Excerpts from a dataset
---
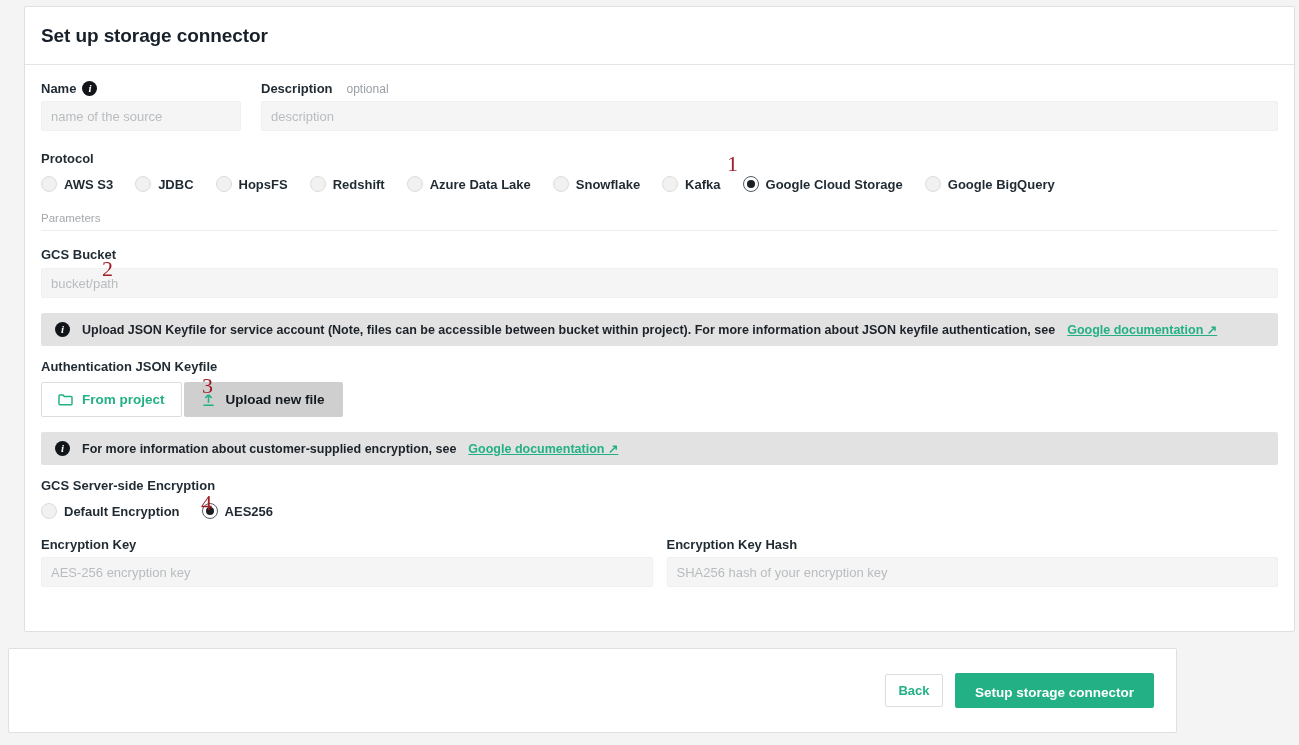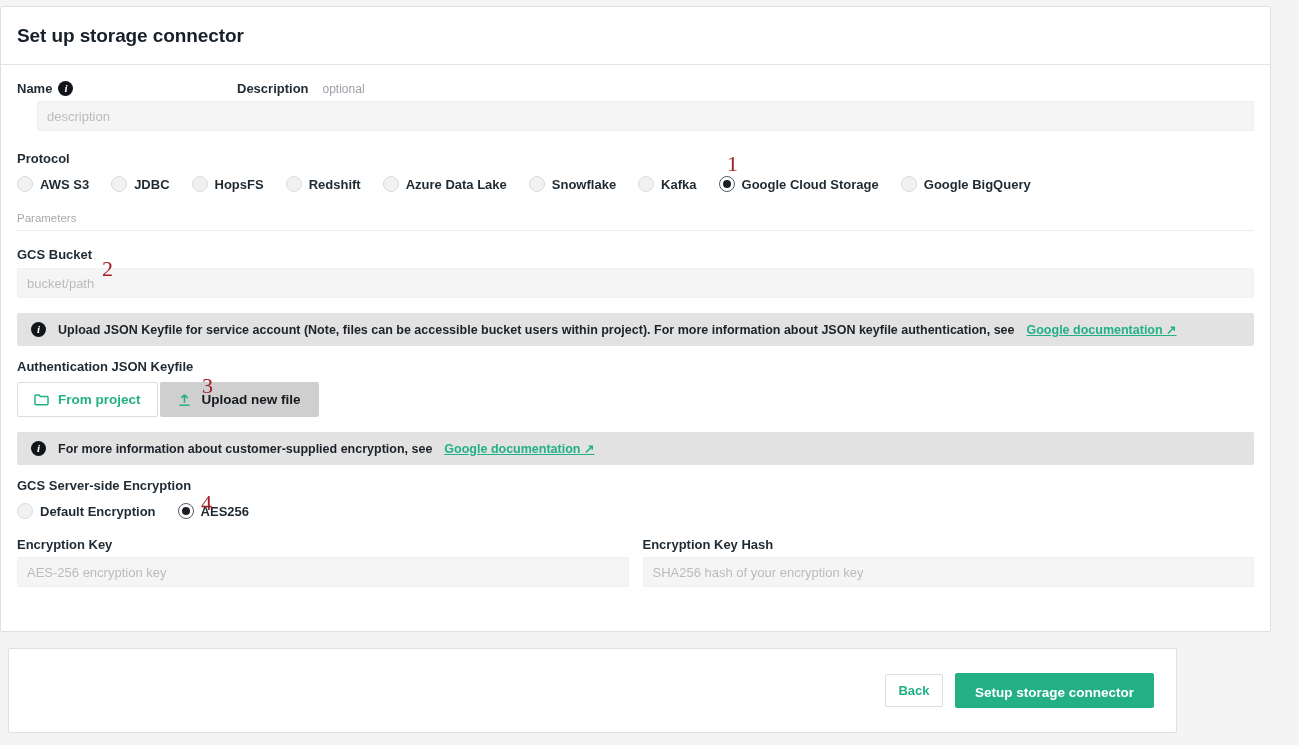--- a/index.html
+++ b/index.html
@@ -13,21 +13,21 @@
   }
   .page { position: relative; width: 1299px; height: 745px; }
 
   
   .card {
     position: absolute;
     background: #ffffff;
     border: 1px solid #dfe0e1;
     border-radius: 2px;
   }
-  #main-card { left: 0; top: 6px; width: 1271px; height: 626px; }
+  #main-card { left: 24px; top: 6px; width: 1271px; height: 626px; }
   #footer-card { left: 8px; top: 648px; width: 1169px; height: 85px; }
 
   
   .card-header {
     height: 58px;
     border-bottom: 1px solid #e3e4e5;
     display: flex;
     align-items: center;
     padding: 0 16px;
   }
@@ -268,20 +268,23 @@
         </div>
         <div class="col-desc">
           <span class="field-label">
             <span>Description</span>
             <span class="optional-tag">optional</span>
           </span>
         </div>
       </div>
 
       <div class="row-2">
+        <div class="col-name">
+          <input class="text-input" type="text" placeholder="name of the source" style="">
+        </div>
         <div class="col-desc">
           <input class="text-input" type="text" placeholder="description" style="">
         </div>
       </div>
 
       <div class="section-gap">
         <div class="field-label">Protocol</div>
         <div class="radio-row">
 
           <label class="radio-item">
@@ -337,21 +340,21 @@
 
       <div style="margin-top:14px;">
         <div class="field-label">GCS Bucket</div>
         <div style="margin-top:5px;">
           <input class="text-input" type="text" placeholder="bucket/path" style="">
         </div>
       </div>
 
       <div class="info-banner">
         <span class="info-dot">i</span>
-        <span class="banner-text">Upload JSON Keyfile for service account (Note, files can be accessible bucket users within project). For more information about JSON keyfile authentication, see</span>
+        <span class="banner-text">Upload JSON Keyfile for service account (Note, files can be accessible between bucket within project). For more information about JSON keyfile authentication, see</span>
         <span class="doc-link">Google documentation ↗</span>
       </div>
 
       <div style="margin-top:11px;">
         <div class="field-label">Authentication JSON Keyfile</div>
         <div class="btn-row">
           <button class="btn-outline">
             <span class="ico-green">
               <svg width="15" height="13" viewBox="0 0 16 14" fill="none" stroke="currentColor" stroke-width="1.6">
                 <path d="M1 3.2a1 1 0 0 1 1-1h3.4l1.3 1.6H14a1 1 0 0 1 1 1v6.9a1 1 0 0 1-1 1H2a1 1 0 0 1-1-1V3.2z"></path>

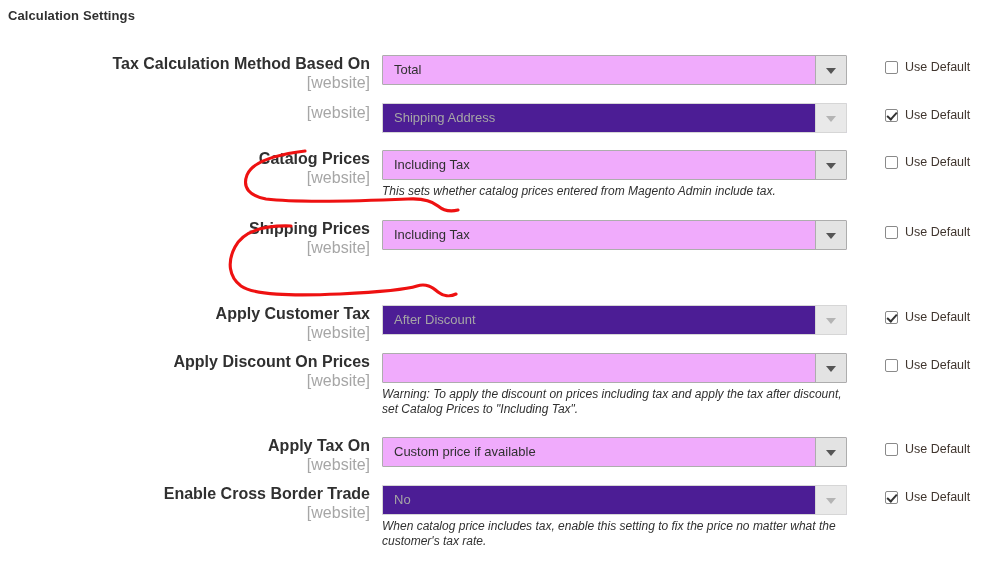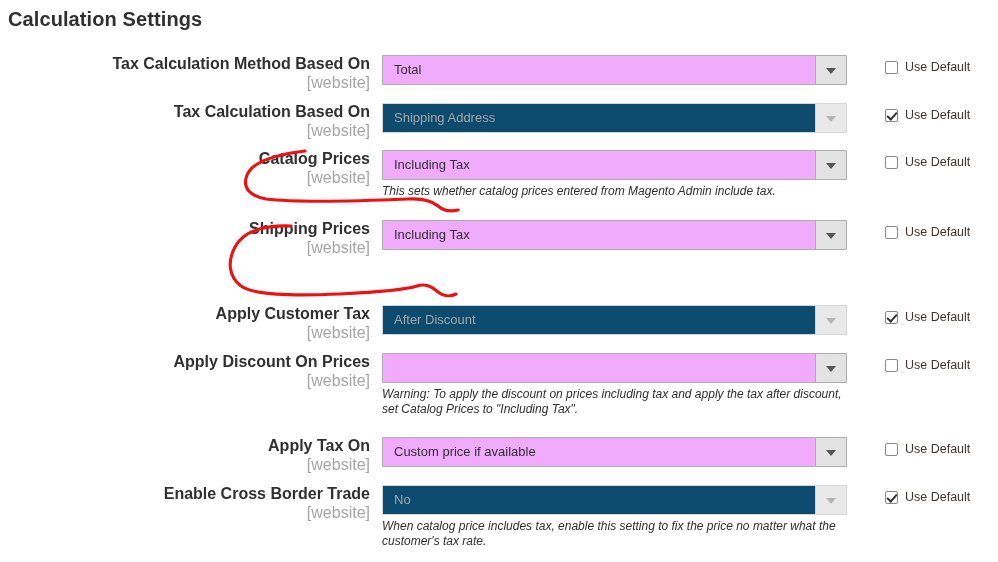--- a/index.html
+++ b/index.html
@@ -14,21 +14,21 @@
     color: #303030;
     overflow: hidden;
     position: relative;
   }
 
   
   .section-title {
     position: absolute;
     left: 8px;
     top: 8px;
-    font-size: 20px;
+    font-size: 13px;
     font-weight: bold;
     color: #303030;
     letter-spacing: 0.1px;
     white-space: nowrap;
   }
 
   
   .form {
     position: absolute;
     left: 0;
@@ -113,21 +113,21 @@
     width: 0;
     height: 0;
     border-left: 5px solid transparent;
     border-right: 5px solid transparent;
     border-top: 6px solid #555555;
   }
 
   
   .select.disabled {
     border-color: #d6d6d6;
-    background: #0c4a6e;
+    background: #4c1d95;
     padding-left: 29px;
   }
   .select.disabled .value {
     color: #a6a6a6;
   }
   .select.disabled .arrow-btn {
     background: #e9e9e9;
     border-left: 1px solid #d6d6d6;
   }
   .select.disabled .arrow-btn::after {
@@ -208,21 +208,20 @@
           <div class="arrow-btn"></div>
         </div>
       </div>
       <div class="use-default">
         <span class="cb"></span>
         <span class="cb-label">Use Default</span>
       </div>
     </div>
     <div class="row" style="position: absolute; top: 48px; left: 0px;">
       <div class="label-col">
-        <span class="label-main">Tax Calculation Based On</span>
         <span class="label-scope">[website]</span>
       </div>
       <div class="control-col">
         <div class="select disabled">
           <div class="value">Shipping Address</div>
           <div class="arrow-btn"></div>
         </div>
       </div>
       <div class="use-default">
         <span class="cb checked"></span>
---
• [TASK TO COMPLETE] Out of the data above, return each line where the word "select" can be found.

• [RESPONSE TO THIS TASK]
   .select.disabled {
   .select.disabled .value {
   .select.disabled .arrow-btn {
   .select.disabled .arrow-btn::after {
         <div class="select disabled">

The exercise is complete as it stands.